El sol del mediodía consiguió relajarla, y Cloe se sentó en el césped, cerró los ojos y empezó a respirar despacio, como hacía cuando se sentía nerviosa. Unos instantes después, había recuperado la tan ansiada paz y decidió presentarse a la siguiente prueba esperando que esta vez su mente encontrara el camino correcto. Al ir a incorporarse, una silueta cubrió la luz que tanto había necesitado minutos antes. Enseguida supo que era ella.

—Pareces asustada, ¿todo bien? —le preguntó Ana mirándola desde arriba.

Al ver que alargaba su mano, Cloe la cogió y se levantó con su ayuda, pero la fragilidad que sentía en ese momento hizo que se balanceara hacia delante. Ana la agarró por la cintura y le susurró al oído:

—Te tengo.

De nuevo Cloe supo que estaba perdida.

Se quedaron mirando unos instantes en silencio, descubriéndose por primera vez a la luz del día. Los penetrantes ojos de Ana parecían comprender los miedos de Cloe, que era incapaz de articular palabra.

—Tranquila, no voy a hacerte nada —le dijo con una dulzura que no había mostrado hasta entonces—. Nada que tú no quieras, por supuesto...

Al verla así, tan cerca, tan deseable, Cloe no pudo enfrentarse a ella y, recogiendo sus cosas a toda prisa, se marchó murmurando un suave «Lo siento».

El resto del día se le hizo eterno.
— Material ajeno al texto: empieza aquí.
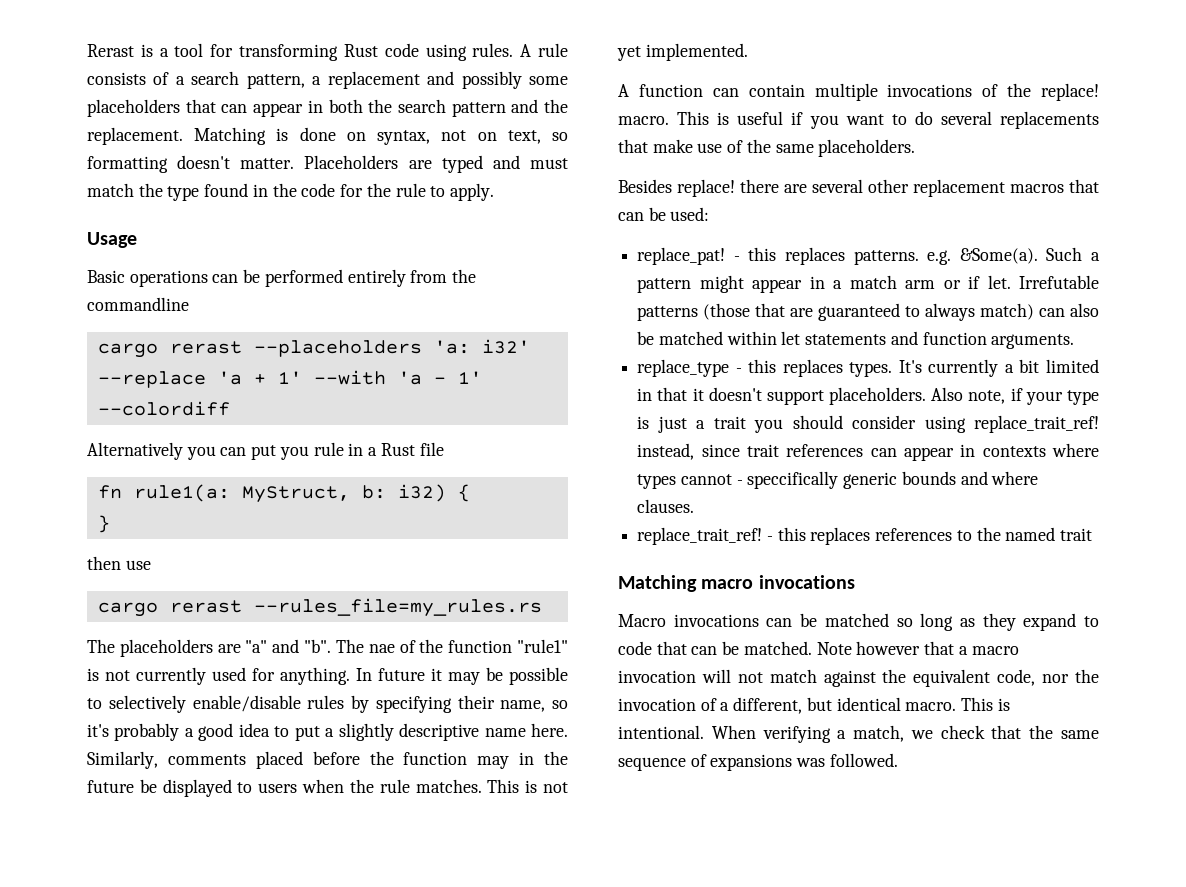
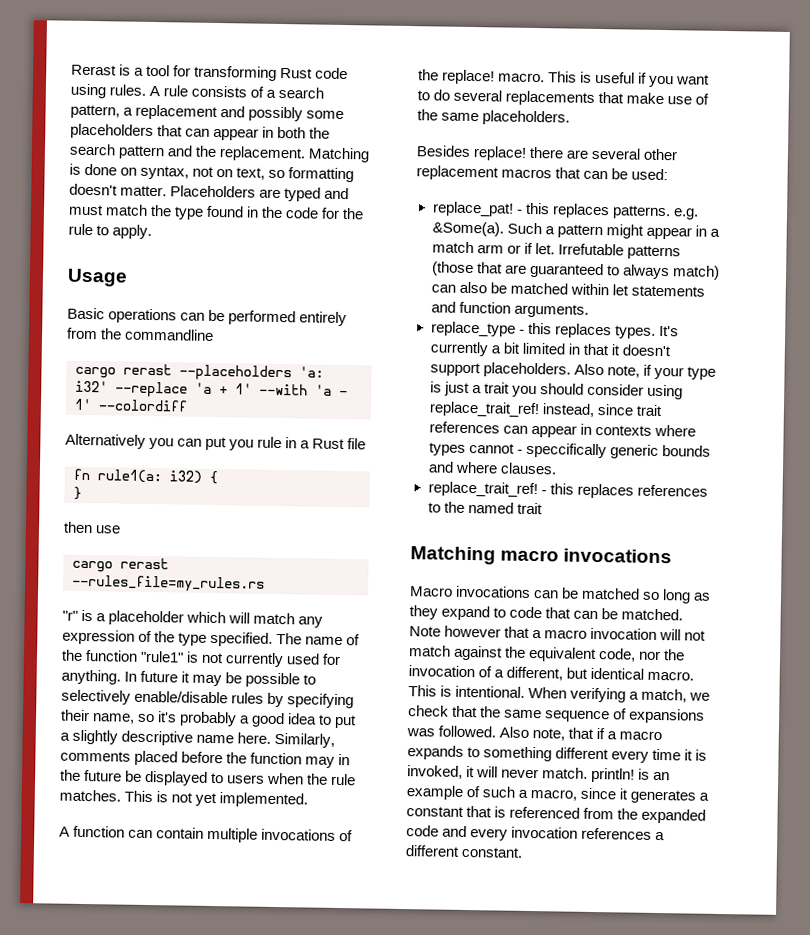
[241,485,386,503] MyStruct, b: -> (162, 476) none
[87,639,395,657] The placeholders are "a" and "b". The nae -> [62,609,324,628] [62,629,344,647] "r" is a placeholder which will match any expression of the type specified. The name
(898, 760) none -> [499,726,663,741] [407,745,708,763] [407,765,671,783] [406,785,710,804] [406,806,707,824] [406,825,666,841] [405,845,524,858] Also note, that if a macro expands to something different every time it is invoked, it will never match. println! is an example of such a macro, since it generates a constant that is referenced from the expanded code and every invocation references a different constant.

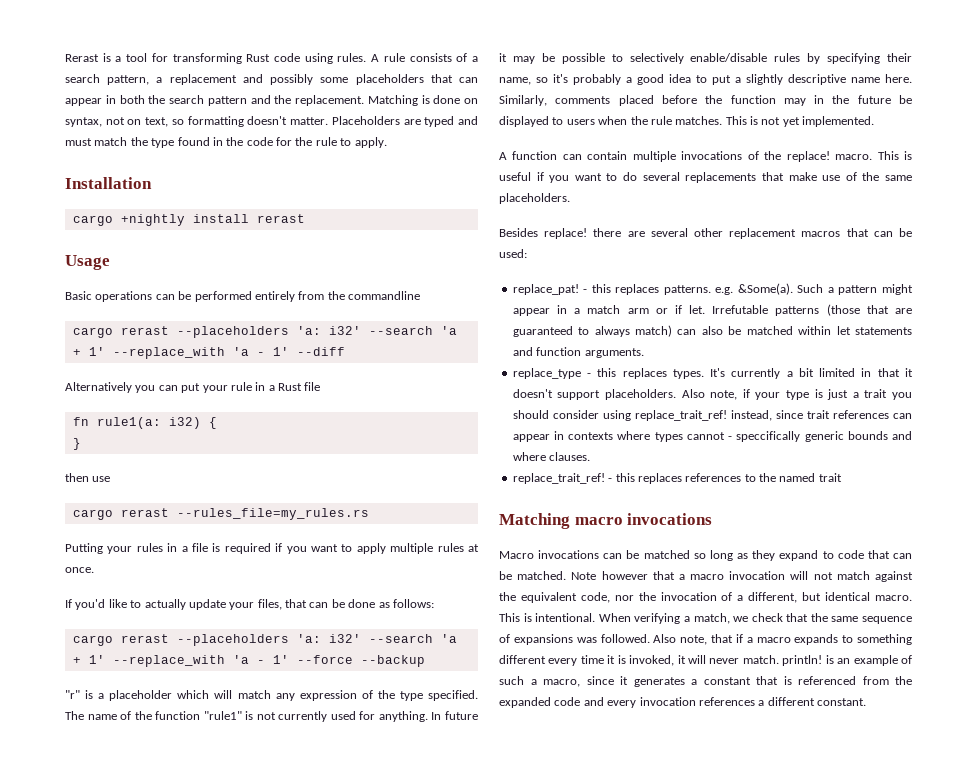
(153, 232) none -> [65,177,152,189] [72,214,305,226] // Installation // cargo +nightly install rerast
[115,381,348,398] [74,398,188,412] --replace 'a + 1' --with 'a - 1' --colordiff -> [368,326,457,335] [72,347,345,359] --search 'a + 1' --replace_with 'a - 1' --diff
[229,439,255,451] you -> [202,385,228,393] your
(265, 583) none -> [65,543,479,554] [65,567,94,573] [65,599,434,610] [72,634,457,646] [72,655,425,667] // Putting your rules in a file is required if you want to apply multiple rules at once. // If you'd like to actually update your files, that can be done as follows: // cargo rerast --placeholders 'a: i32' --search 'a + 1' --replace_with 'a - 1' --force --backup

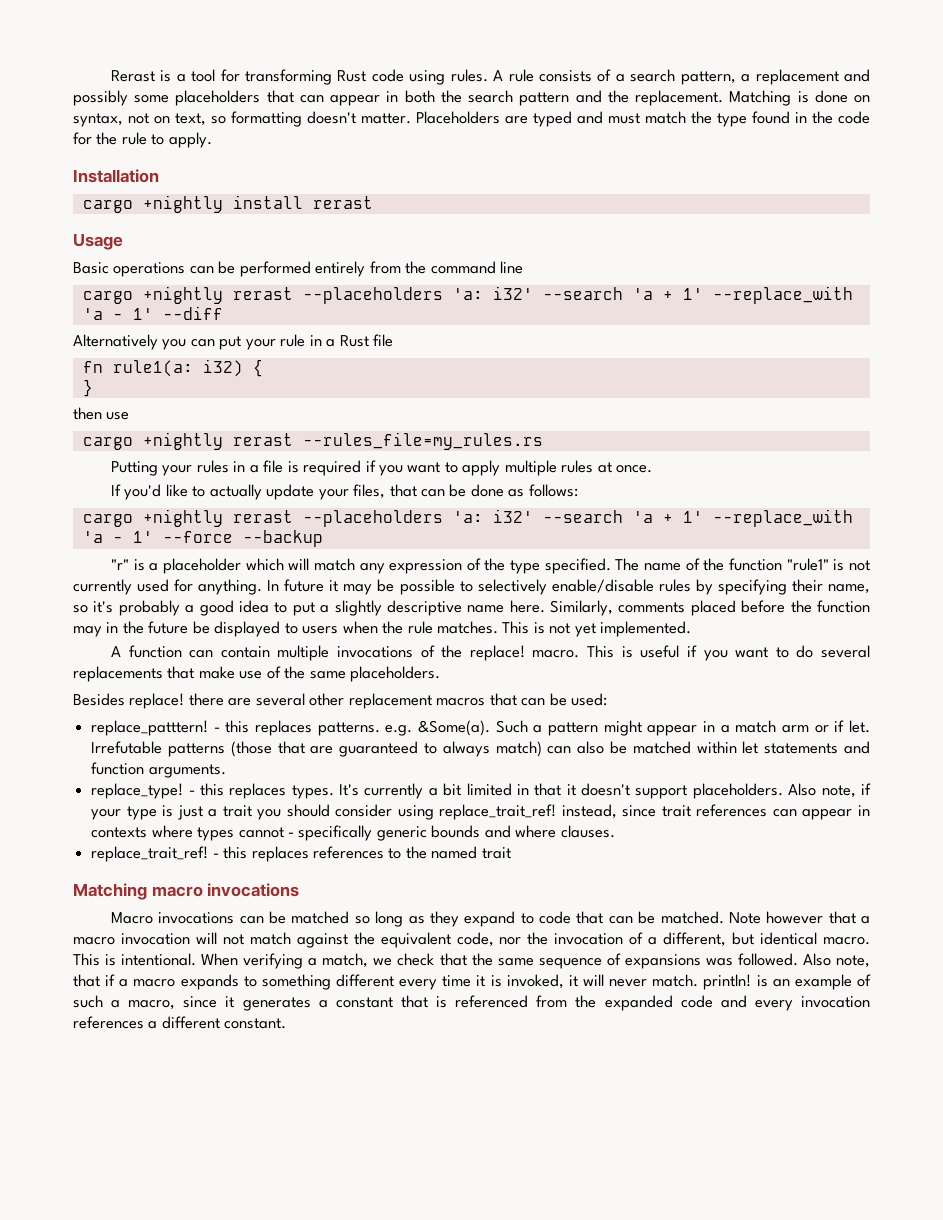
[348,291,420,300] [72,327,113,338] commandline // cargo -> [430,261,524,274] [82,286,223,304] command line // cargo +nightly
(113, 514) none -> [142,432,223,450] +nightly
(113, 640) none -> [142,509,223,527] +nightly
[512,284,579,295] replace_pat! -> [91,720,209,736] replace_patttern!
[512,368,581,379] replace_type -> [91,783,184,799] replace_type!
[736,431,801,442] speccifically -> [298,825,373,841] specifically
Nunca había valorado tanto ser una alumna ejemplar, pues eso le permitió enfrentarse a los siguientes exámenes sabiendo que con la concentración justa por lo menos podría aprobarlos.

Al finalizar la semana abandonó el campus libre de ataduras por un tiempo. Empezaban las vacaciones navideñas y por fin podría caminar sin miedo a cruzarse con ella, con Ana; incluso su nombre le provocaba un escalofrío. Se sintió aliviada al descargar su pesado bolso en el asiento del copiloto de su coche y, cuando metió la llave en el contacto, vio un trozo de papel bajo el parabrisas. Lo cogió pensando que era publicidad, pero al leerlo sintió una mezcla de pánico y alivio. Era una nota de Ana, que simplemente había escrito su nombre y un número que enseguida comprendió que era su teléfono. Cloe lo guardó en su bolso incómoda, mirando a ambos lados por si alguien la había visto, y arrancó para alejarse cuanto antes sin mirar atrás.

Entró en casa sin hacer ruido para no tener que hablar con nadie y se fue directa a su habitación deseando meterse en la cama. Estaba demasiado agotada para responder a las preguntas de su padre, que como siempre querría saber el contenido de los exámenes y sus respuestas y, por supuesto, analizaría en profundidad cada uno de los temas. Ni siquiera se molestó en bajar a cenar y, aunque Ana seguía resonando en su cabeza, no tardó en dormirse hasta el día siguiente.